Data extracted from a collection

⁂

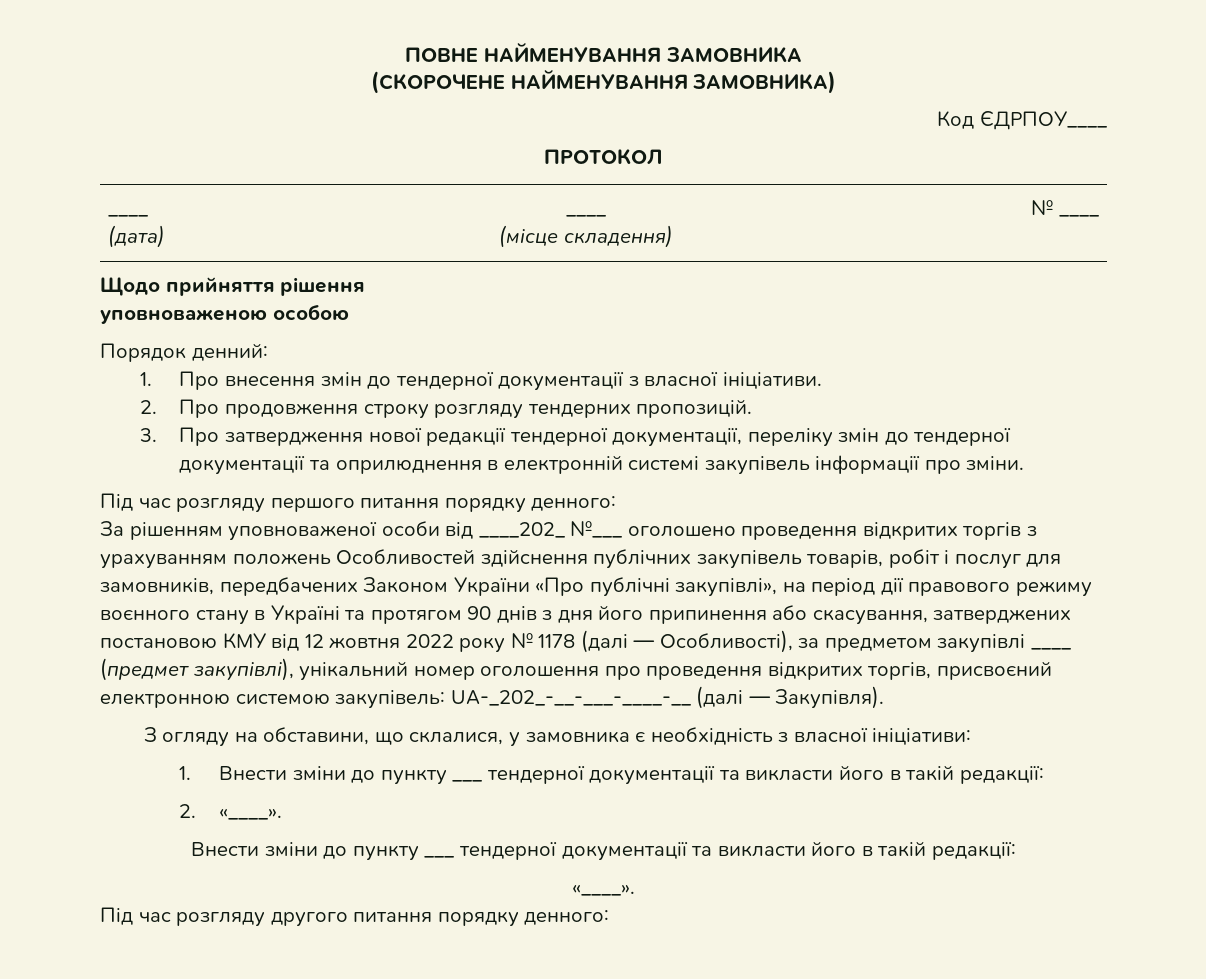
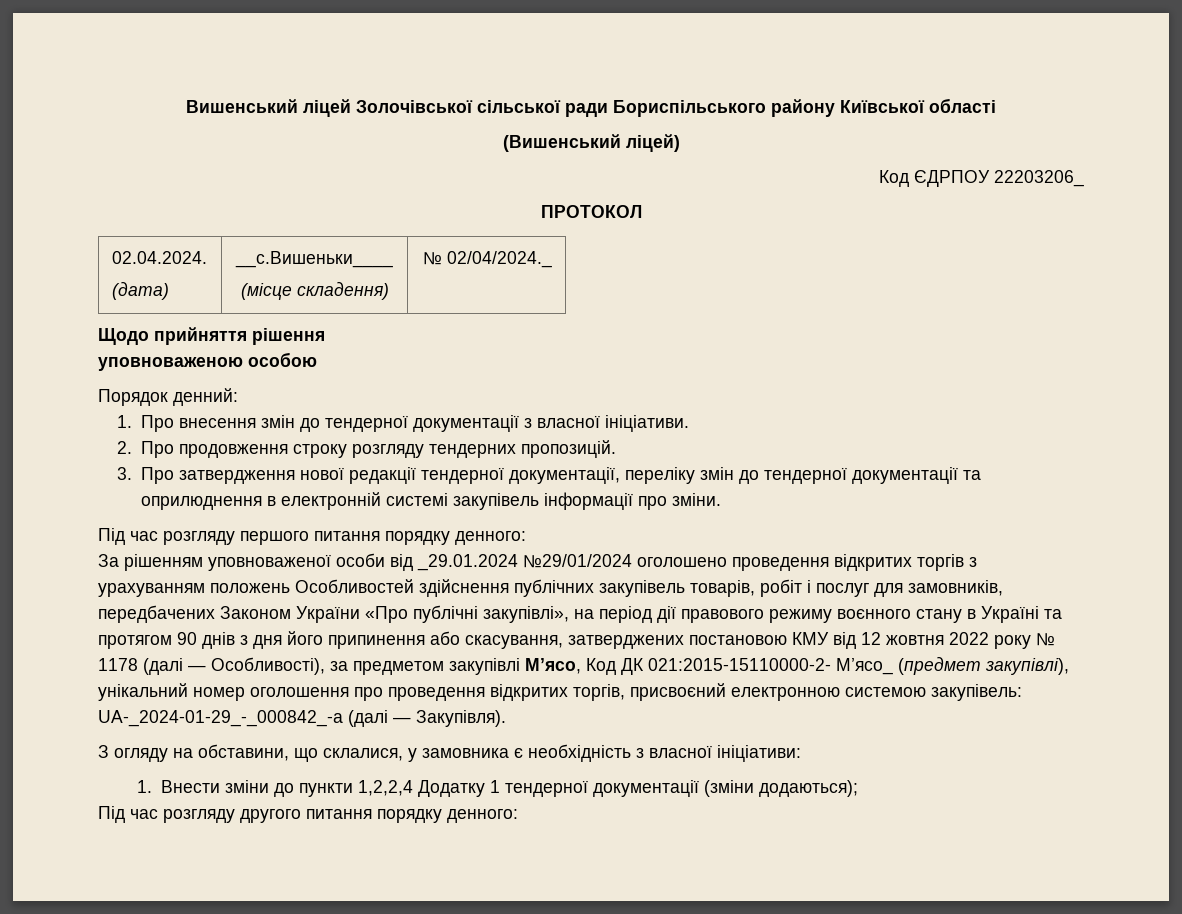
- ПОВНЕ НАЙМЕНУВАННЯ ЗАМОВНИКА
- (СКОРОЧЕНЕ НАЙМЕНУВАННЯ ЗАМОВНИКА)
- Код ЄДРПОУ____
+ Вишенський ліцей Золочівської сільської ради Бориспільського району Київської області
+ (Вишенський ліцей)
+ Код ЄДРПОУ 22203206_
  ПРОТОКОЛ
- ____
- (дата) | ____
- (місце складення) | № ____
+ 02.04.2024.
+ (дата) | __с.Вишеньки____
+ (місце складення) | № 02/04/2024._
- За рішенням уповноваженої особи від ____202_ №___ оголошено проведення відкритих торгів з урахуванням положень Особливостей здійснення публічних закупівель товарів, робіт і послуг для замовників, передбачених Законом України «Про публічні закупівлі», на період дії правового режиму воєнного стану в Україні та протягом 90 днів з дня його припинення або скасування, затверджених постановою КМУ від 12 жовтня 2022 року № 1178 (далі — Особливості), за предметом закупівлі ____ (предмет закупівлі), унікальний номер оголошення про проведення відкритих торгів, присвоєний електронною системою закупівель:
+ За рішенням уповноваженої особи від _29.01.2024 №29/01/2024 оголошено проведення відкритих торгів з урахуванням положень Особливостей здійснення публічних закупівель товарів, робіт і послуг для замовників, передбачених Законом України «Про публічні закупівлі», на період дії правового режиму воєнного стану в Україні та протягом 90 днів з дня його припинення або скасування, затверджених постановою КМУ від 12 жовтня 2022 року № 1178 (далі — Особливості), за предметом закупівлі М’ясо, Код ДК 021:2015-15110000-2- М’ясо_ (предмет закупівлі), унікальний номер оголошення про проведення відкритих торгів, присвоєний електронною системою закупівель:
- UA-_202_-__-___-____-__ (далі — Закупівля).
+ UA-_2024-01-29_-_000842_-а (далі — Закупівля).
- 1. Внести зміни до пункту ___ тендерної документації та викласти його в такій редакції:
- 2. «____».
- Внести зміни до пункту ___ тендерної документації та викласти його в такій редакції:
- «____».
+ 1. Внести зміни до пункти 1,2,2,4 Додатку 1 тендерної документації (зміни додаються);

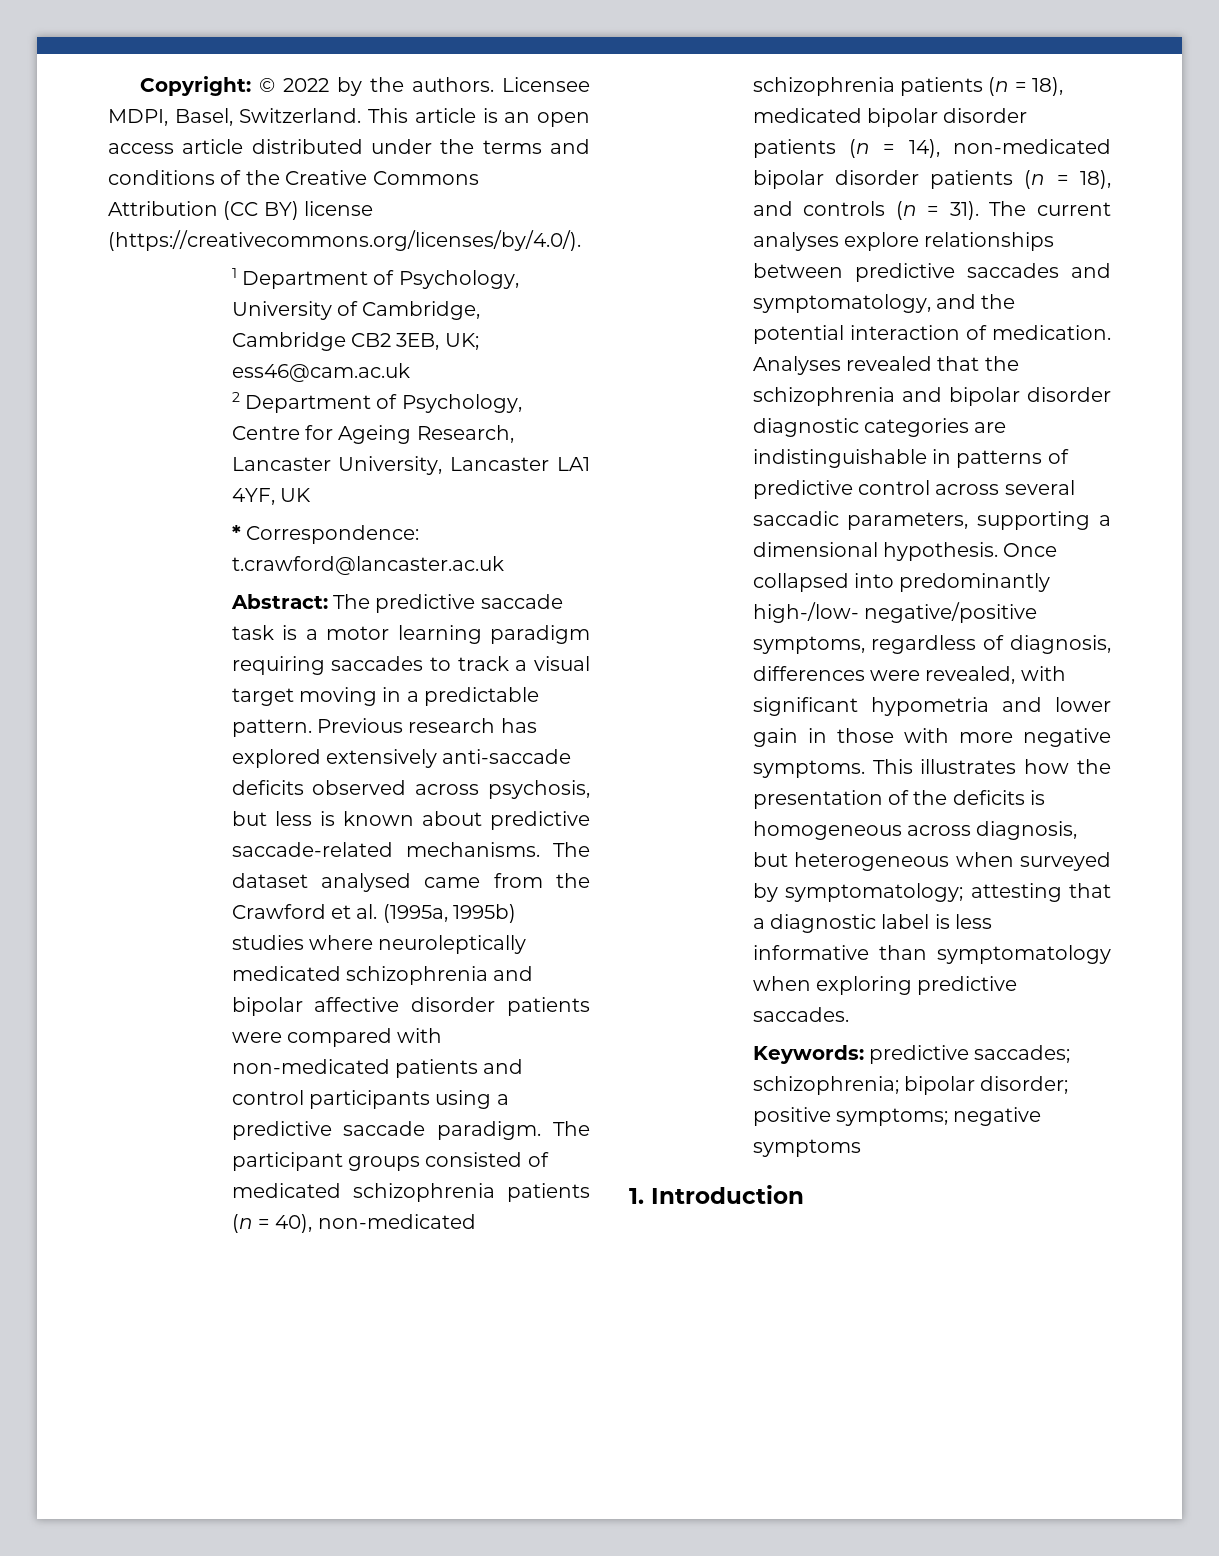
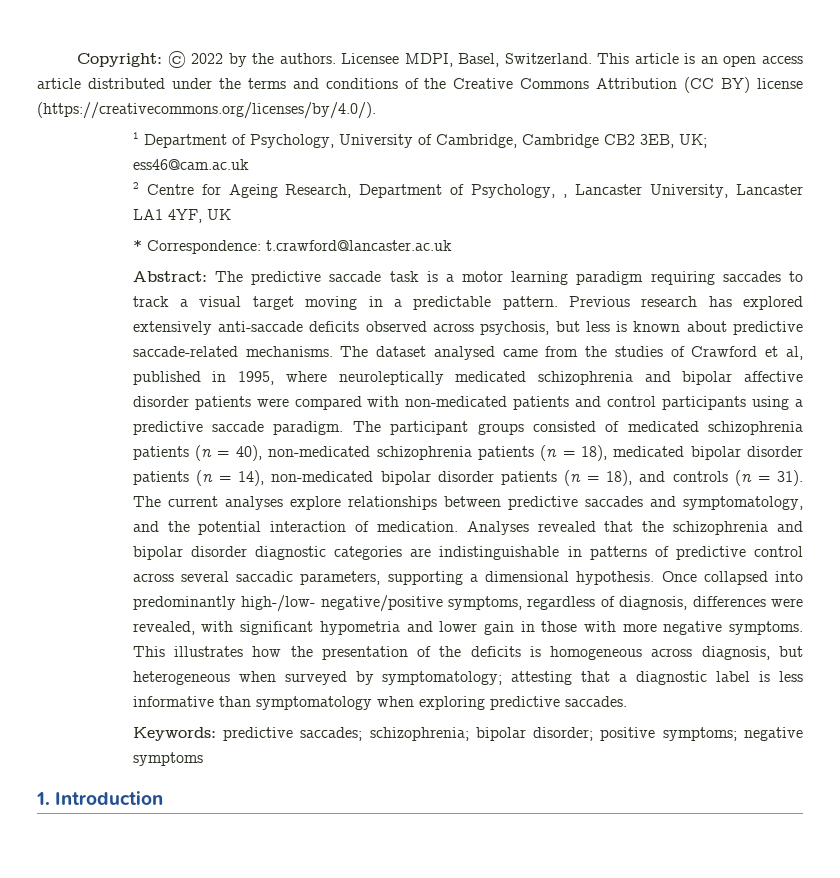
- 2 Department of Psychology, Centre for Ageing Research, Lancaster University, Lancaster LA1 4YF, UK
+ 2 Centre for Ageing Research, Department of Psychology, , Lancaster University, Lancaster LA1 4YF, UK
- The dataset analysed came from the Crawford et al. (1995a, 1995b) studies where neuroleptically medicated schizophrenia and bipolar affective disorder patients were compared with non-medicated patients and control participants using a predictive saccade paradigm.
+ The dataset analysed came from the studies of Crawford et al, published in 1995, where neuroleptically medicated schizophrenia and bipolar affective disorder patients were compared with non-medicated patients and control participants using a predictive saccade paradigm.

⁂

[Try it] Find the word "такій" in the data and copy out each line where it turns up.

[Solution]
- 1. Внести зміни до пункту ___ тендерної документації та викласти його в такій редакції:
- Внести зміни до пункту ___ тендерної документації та викласти його в такій редакції:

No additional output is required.